If I am not mistaken there are some plugins that dont adhere to this documentation. This should be verified and fixed.

As discussed with @jstucke we will change it so that a plugins writes its result to FileObject.processed_analysis[PLUGIN_NAME]["result"]. The reasoning behind this is that all keys of FileObject.processed_analysis[PLUGIN_NAME] should be the same for all plugins. In addition a plugin should document what keys it sets in result.

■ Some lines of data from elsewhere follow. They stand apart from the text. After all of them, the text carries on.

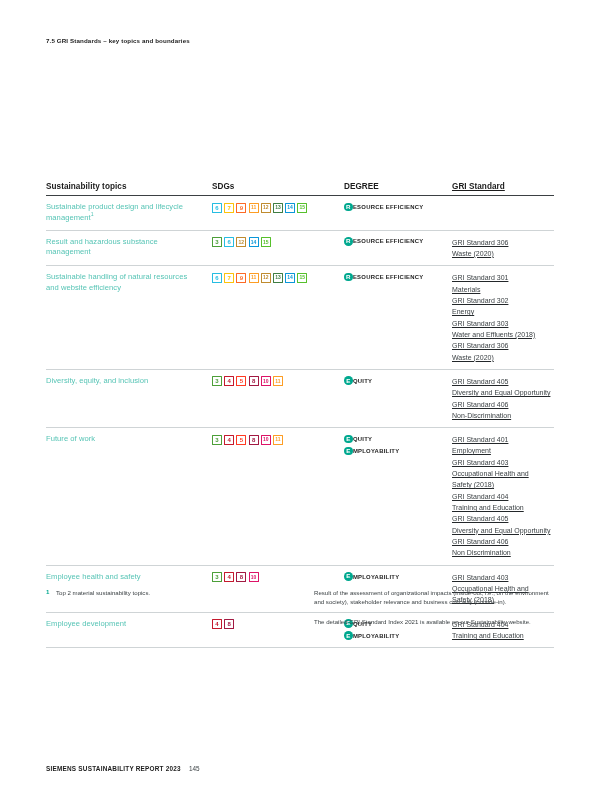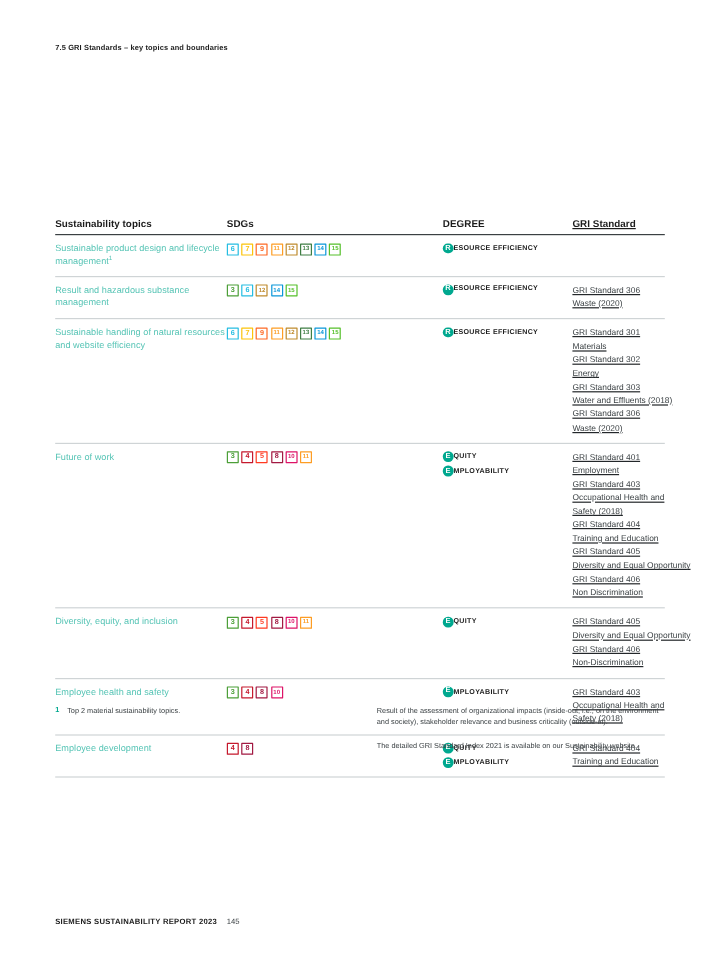--- a/index.html
+++ b/index.html
@@ -43,23 +43,23 @@
   }
   .row.header-row {
     border-bottom: 1.1px solid #3b4043;
     padding-bottom: 4px;
   }
   .row.body-row {
     padding-top: 6px;
     padding-bottom: 6px;
   }
 
-  .col-topic   { width: 142px; flex: 0 0 142px; padding-right: 1px; }
+  .col-topic   { width: 142px; flex: 0 0 142px; padding-right: 24px; }
   .col-sdg     { width: 126px; flex: 0 0 126px; padding-right: 6px; }
-  .col-degree  { width: 102px; flex: 0 0 102px; padding-right: 6px; margin-left: 48px; }
+  .col-degree  { width: 102px; flex: 0 0 102px; padding-right: 6px; }
   .col-gri     { width: 138px; flex: 0 0 138px; text-decoration: underline; }
 
   .th {
     font-size: 8.2px;
     font-weight: bold;
     color: #1c1c1c;
     letter-spacing: 0.005em;
   }
 
   .topic-text {
@@ -278,20 +278,51 @@
         <div class="col-gri">
           <div class="gri-list">
             <div>GRI Standard 301</div>
             <div>Materials</div>
             <div>GRI Standard 302</div>
             <div>Energy</div>
             <div>GRI Standard 303</div>
             <div>Water and Effluents (2018)</div>
             <div>GRI Standard 306</div>
             <div>Waste (2020)</div>
+          </div>
+        </div>
+      </div>
+      <div class="row body-row">
+        <div class="col-topic">
+          <div class="topic-text">Diversity, equity, and inclusion</div>
+        </div>
+        <div class="col-sdg">
+          <div class="sdg-list">
+            <span class="sdg" style="color: rgb(76, 159, 56);">3</span>
+            <span class="sdg" style="color: rgb(197, 25, 45);">4</span>
+            <span class="sdg" style="color: rgb(255, 58, 33);">5</span>
+            <span class="sdg" style="color: rgb(162, 25, 66);">8</span>
+            <span class="sdg" style="color: rgb(221, 19, 103); font-size: 5px;">10</span>
+            <span class="sdg" style="color: rgb(253, 157, 36); font-size: 5px;">11</span>
+          </div>
+        </div>
+        <div class="col-degree">
+          <div class="degree-list">
+            <div class="degree">
+              <span class="degree-dot" style="background: rgb(0, 168, 143);">E</span>
+              <span class="degree-label">QUITY</span>
+            </div>
+          </div>
+        </div>
+        <div class="col-gri">
+          <div class="gri-list">
+            <div>GRI Standard 405</div>
+            <div>Diversity and Equal Opportunity</div>
+            <div>GRI Standard 406</div>
+            <div>Non-Discrimination</div>
           </div>
         </div>
       </div>
       <div class="row body-row">
         <div class="col-topic">
           <div class="topic-text">Future of work</div>
         </div>
         <div class="col-sdg">
           <div class="sdg-list">
             <span class="sdg" style="color: rgb(76, 159, 56);">3</span>
@@ -325,51 +356,20 @@
             <div>Training and Education</div>
             <div>GRI Standard 405</div>
             <div>Diversity and Equal Opportunity</div>
             <div>GRI Standard 406</div>
             <div>Non Discrimination</div>
           </div>
         </div>
       </div>
       <div class="row body-row">
         <div class="col-topic">
-          <div class="topic-text">Diversity, equity, and inclusion</div>
-        </div>
-        <div class="col-sdg">
-          <div class="sdg-list">
-            <span class="sdg" style="color: rgb(76, 159, 56);">3</span>
-            <span class="sdg" style="color: rgb(197, 25, 45);">4</span>
-            <span class="sdg" style="color: rgb(255, 58, 33);">5</span>
-            <span class="sdg" style="color: rgb(162, 25, 66);">8</span>
-            <span class="sdg" style="color: rgb(221, 19, 103); font-size: 5px;">10</span>
-            <span class="sdg" style="color: rgb(253, 157, 36); font-size: 5px;">11</span>
-          </div>
-        </div>
-        <div class="col-degree">
-          <div class="degree-list">
-            <div class="degree">
-              <span class="degree-dot" style="background: rgb(0, 168, 143);">E</span>
-              <span class="degree-label">QUITY</span>
-            </div>
-          </div>
-        </div>
-        <div class="col-gri">
-          <div class="gri-list">
-            <div>GRI Standard 405</div>
-            <div>Diversity and Equal Opportunity</div>
-            <div>GRI Standard 406</div>
-            <div>Non-Discrimination</div>
-          </div>
-        </div>
-      </div>
-      <div class="row body-row">
-        <div class="col-topic">
           <div class="topic-text">Employee health and safety</div>
         </div>
         <div class="col-sdg">
           <div class="sdg-list">
             <span class="sdg" style="color: rgb(76, 159, 56);">3</span>
             <span class="sdg" style="color: rgb(197, 25, 45);">4</span>
             <span class="sdg" style="color: rgb(162, 25, 66);">8</span>
             <span class="sdg" style="color: rgb(221, 19, 103); font-size: 5px;">10</span>
           </div>
         </div>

maringuu commented 2 years ago

Also: Many plugins plugins that depend on other plugins use their summary to parse the results. Imo summary should not be something that should be parsed but rather just a human readable string. My idea would be to properly document and define the result and document that only this should be used by dependencies. Summary can then be changed without breaking anything.

maringuu commented 2 years ago

Recap

A quick recap of the discussion that we (@jstucke @dorpvom @rhelmke ) had.

Other ideas

Versioning

  • Enforcing a proper structure of the results will probably be done with json schema

With a properly defined schema we could use SemVer for plugin versions.

Plugin code structure

Currently the plugin code structure is like the following:

.
├── __init__.py
├── code
│   ├── __init__.py
│   └── qemu_exec.py
├── docker (Everything related to docker)
│   ├── Dockerfile
│   └── start_binary.py
├── install.py
├── routes (Some more templates and flask routes)
│   ├── __init__.py
│   ├── ajax_view.html
│   └── routes.py
├── test (Directory that contains all tests and test data)
│   ├── __init__.py
│   ├── data
│   ├── test_plugin_qemu_exec.py
│   └── test_routes.py
├── view
│   └── qemu_exec.html (Template used to display the results)
├── internal (Code that is not in the code directory)
│   └── some_code.py
│   └── some_module
│               └── nested.py

The name of the directory is something related to the plugin name as defined by AnalysisPlugin.NAME. The proposal is to change it to std like this:

├── __init__.py (Contains some code that allows us to do import plugins.analysis.qemu_exec.Plugin)
├── docker (unchanged)
│   ├── Dockerfile
│   └── start_binary.py
├── installer.py (Renamed)
├── main.py (Contains the PluginClass, which must not anymore be named AnalysisPlugin but rather sth like QemuExecPlugin)
├── routes.py
├── some_code.py
├── some_module (Now custom modules must not anymore be put inside an internal directory)
│   └── nested.py
├── templates (
└── test (Unchanged)
    ├── __init__.py
    ├── data
    └── test_plugin_qemu_exec.py

The biggest change is removing the code and internal directorys. They are currently only needed for plugin discovery. All files in the code directory are scanned for a class AnalysisPlugin and then this class is imported. This is not only bad because the classes dont have descriptive names but also unnecessarily complicated.

Also when we are doing this we could finally name the directory like the actual name of the plugin.